For the name of the cluster, use exampleCluster. Select the Check button to make sure the name is not already in use. Select Next to move to the Database step.

Database

You previously created a MySQL metadata database for Incorta (incorta_metadata). For the Database Type, select MySQL.

For JDBC URL, use the private IP address of the host managing the metadata database. This is <HOST_1_Private_IP>. For the port number, use 3306. For the database name, use the actual name of the database which is incorta_metadata if you have been using the values provided in this guide. Your entry for JDBC URL should look like this:

jdbc:mysql://<HOST_1_Private_IP>:3306/incorta_metadata?useUnicode=yes&characterEncoding=UTF-8

For username and password, enter the following as previously described:

Username : incorta
Password : Incorta#1

Select Next to move to the System Admin step.

System Admin

In this document, we are using admin for the Username and Password:

Username : admin
Password : Incorta#1
Email : admin@incorta.com
Path : /mnt/<efs-shared-dir>/Tenants

where /mnt/<efs-shared-dir>/Tenants is confirmed through ls /mnt. For example: /mnt/efs_03a5369/Tenants

Select Check disk space.

Select Next to proceed to the ZooKeeper step.

ZooKeeper

ZooKeeper URL: <HOST_1_Private_IP>:2181,<HOST_6_Private_IP>:2181,<HOST_7_Private_IP>:2181

Use the private IP addresses for all hosts that will be making up the ZooKeeper ensemble. Select Next to advance to the Spark Integration step.

Spark Integration

In a browser, navigate to <HOST_1_IPv4_Public_IP>:9091

Look for the line near the top of the page beginning with "URL". Copy this URL including the port number 7077 and paste it in the text box for Master URL. For example,

Master URL: spark://ip-192-168-128-1.ec2.internal:7077

This guide uses the default values for the remaining entries:

App Memory (GB) : 1
App Cores : 1
App Executors : 1
DS Port : 5442

Select Next to get to the Review step and review your settings. Use the Back button to view and make changes to settings in previous steps. When you are satisfied with your settings, select the Create button. You will receive notification the cluster was successfully created. Select Finish.

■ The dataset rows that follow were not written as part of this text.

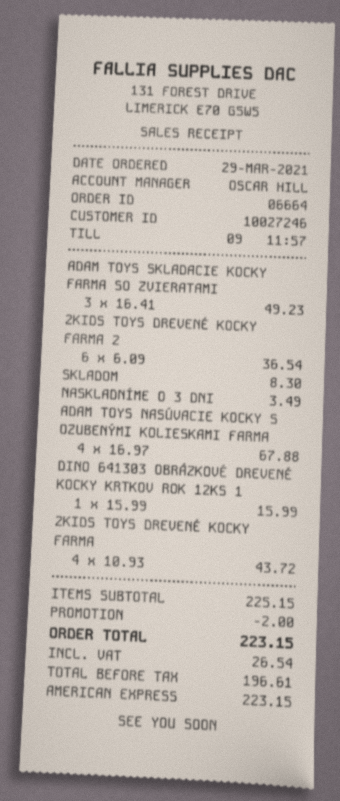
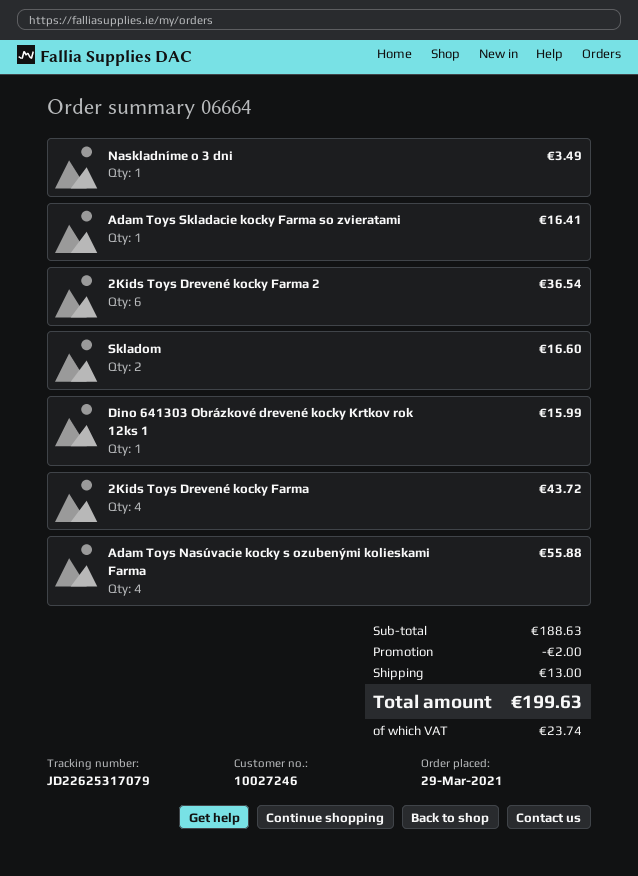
ADAM TOYS SKLADACIE KOCKY FARMA SO ZVIERATAMI: 3 for 49.23 -> 1 for 16.41
SKLADOM: 1 for 8.30 -> 2 for 16.60
ADAM TOYS NASÚVACIE KOCKY S OZUBENÝMI KOLIESKAMI FARMA: 4 for 67.88 -> 4 for 55.88
subtotal: 225.15 -> 188.63
shipping: none -> 13.00
tax: 26.54 -> 23.74
total: 223.15 -> 199.63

Federating Nodes in the Incorta Cluster

In this guide, Host_2 and Host_3 will run the loader service and Host_4 and Host_5 will run the analytics service. Federating Nodes means adding the hosts running the Node Agent to the cluster. Once the hosts are federated, they are referred to as Incorta Nodes.

In the Navigation Bar, select Nodes and verify the Action Bar shows home > nodes.

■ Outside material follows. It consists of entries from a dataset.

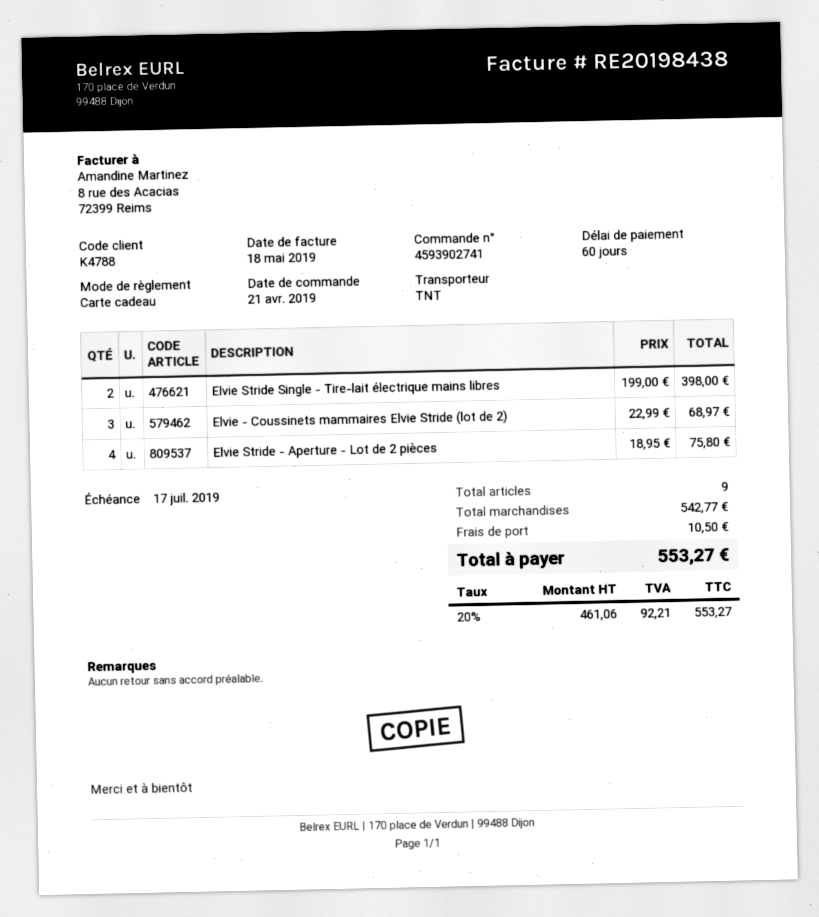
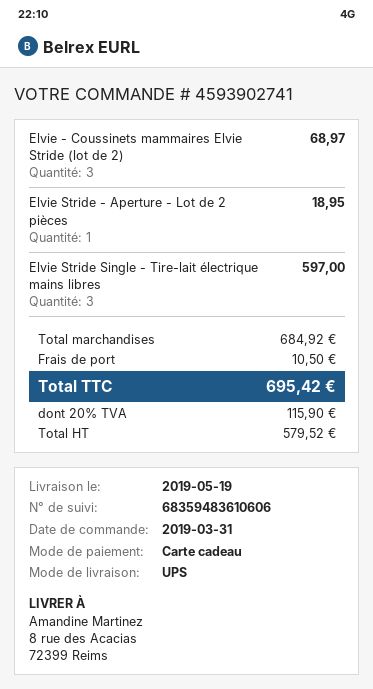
order date: 2019-04-21 -> 2019-03-31
shipping method: TNT -> UPS
Elvie Stride Single - Tire-lait électrique mains libres: 2 for 398.00 -> 3 for 597.00
Elvie Stride - Aperture - Lot de 2 pièces: 4 for 75.80 -> 1 for 18.95
subtotal: 542.77 -> 684.92
net: 461.06 -> 579.52
tax: 20% = 92.21 -> 20% = 115.90
total: 553.27 -> 695.42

You will use the Federation wizard to add Nodes to the Cluster. In short, this wizard goes through three steps, two of them requiring information from you:

  • Discover: identify a host to federate by its private IP address
  • Federate: provide a unique name for the node
  • Finish completes the federation process

Start the Node Federation wizard by selecting the Add button (+).

Discover

Host : Enter the private IP addresses for the host, for example: <HOST_2_Private_IP>

Port : Accept the default of 4500

Select Next to proceed to federating individual nodes.

Federate

In this step you name the nodes. See the table below. Select Federate once the unique name is confirmed. Add another Node by selecting Add another node in the canvas and add the second Node. Continue this process for nodes 4 and 5.

The Node naming convention is shown in the table below:

EC2_HostName
Host_2IncortaNodeLoader_1
Host_3IncortaNodeLoader_2
Host_4IncortaNodeAnalytics_1
Host_5IncortaNodeAnalytics_2

You now have four federated nodes: two will be designated as Loader nodes and two will be designated as Analytics nodes. What these nodes do is determined by the services you assign to them. In the next procedure, you will assign loader and analytics services to the four nodes.

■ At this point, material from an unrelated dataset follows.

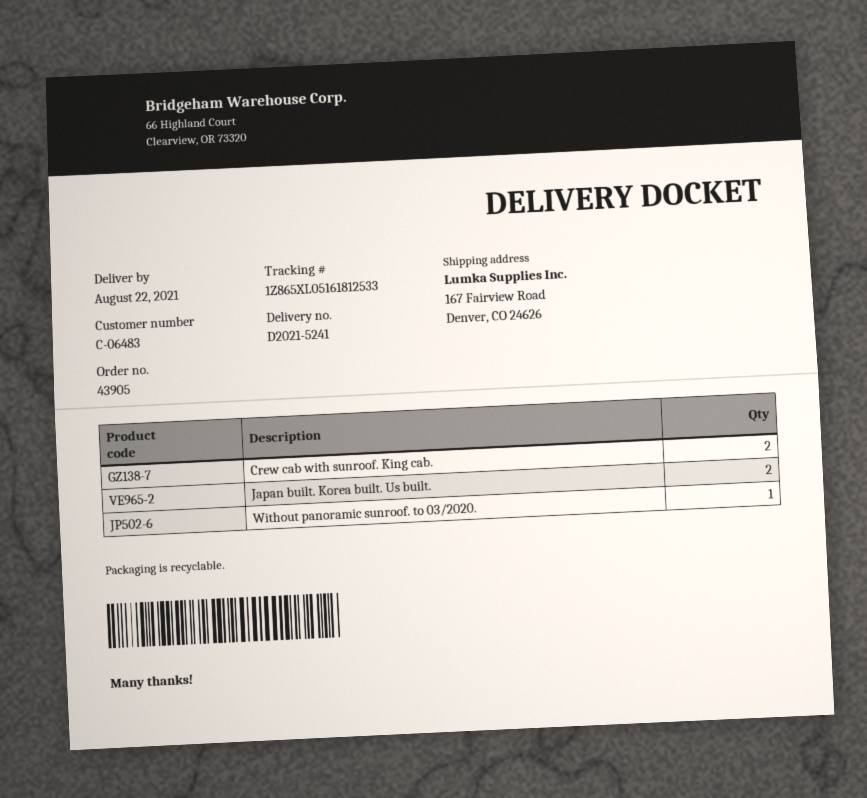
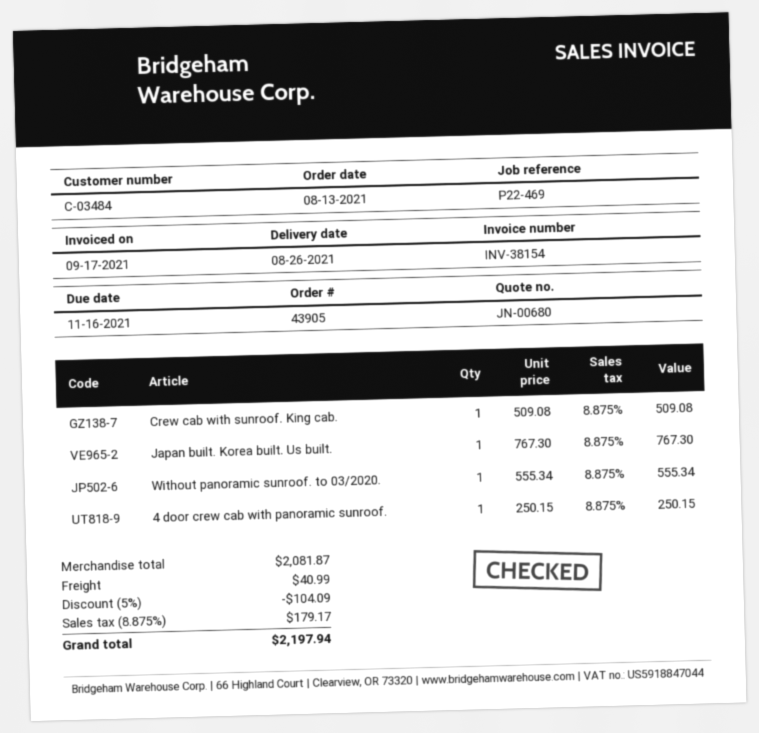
delivery date: 2021-08-22 -> 2021-08-26
customer number: C-06483 -> C-03484
Crew cab with sunroof. King cab.: 2 -> 1
Japan built. Korea built. Us built.: 2 -> 1
4 door crew cab with panoramic sunroof.: none -> 1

Add Services to the Nodes in the Cluster

Select Nodes in the Navigation Bar and confirm home > nodes appears in the action bar.

Add and Configure the Loader Services

In the federated nodes canvas, a list of the four federated nodes is visible. Select on the label for the first Loader Node (i.e., IncortaNodeLoader_1).

The canvas that appears is specific to the node and will be labeled according to the node name. Select Services in the bar toward the bottom of the canvas then select the Add button (+) to bring up the Create a new service wizard. This wizard has two steps:

  1. Basic: give the service a name, declare the type of service, resource utilization (memory, CPU)
  2. Additional Settings: supply port numbers for the services required for a Loader service

In this guide, the resource utilization settings are the defaults. You may need to make adjustments in either step to accommodate the needs of your cluster.

Basic Settings

In this step, you provide a name for the service, designate the type of service being created and its resource utilization limits. As this Node was designated as a Loader, the guide uses the following values for the parameters:

Service Name : LoaderService_1
Type : Loader
Memory Size (GB) : 12 (adjust as appropriate)
CPU Utilization (%) : 90 (adjust as appropriate)

Select Next.

Additional Settings

This guide uses the following port numbers for Loader services:

Tomcat Server Port : 7005
HTTP Port : 7070
HTTP Redirect Port : 7443

Select Create. The loader service will be created and associated with IncortaNodeLoader_1. Select Finish.

In the Navigation bar, select Nodes again then select the second Loader node. Follow the procedure used for node IncortaNodeLoader_1, using the same settings except, name the service LoaderService_2.

Service Name : LoaderService_2
Type : Loader
Memory Size (GB) : 12
CPU Utilization (%) : 90

Select Next.

The guide uses the following port numbers:

Tomcat Server Port : 7005
HTTP Port : 7070
HTTP Redirect Port : 7443

Select Create. The loader service will be created and associated with IncortaNodeLoader_2. Select Finish.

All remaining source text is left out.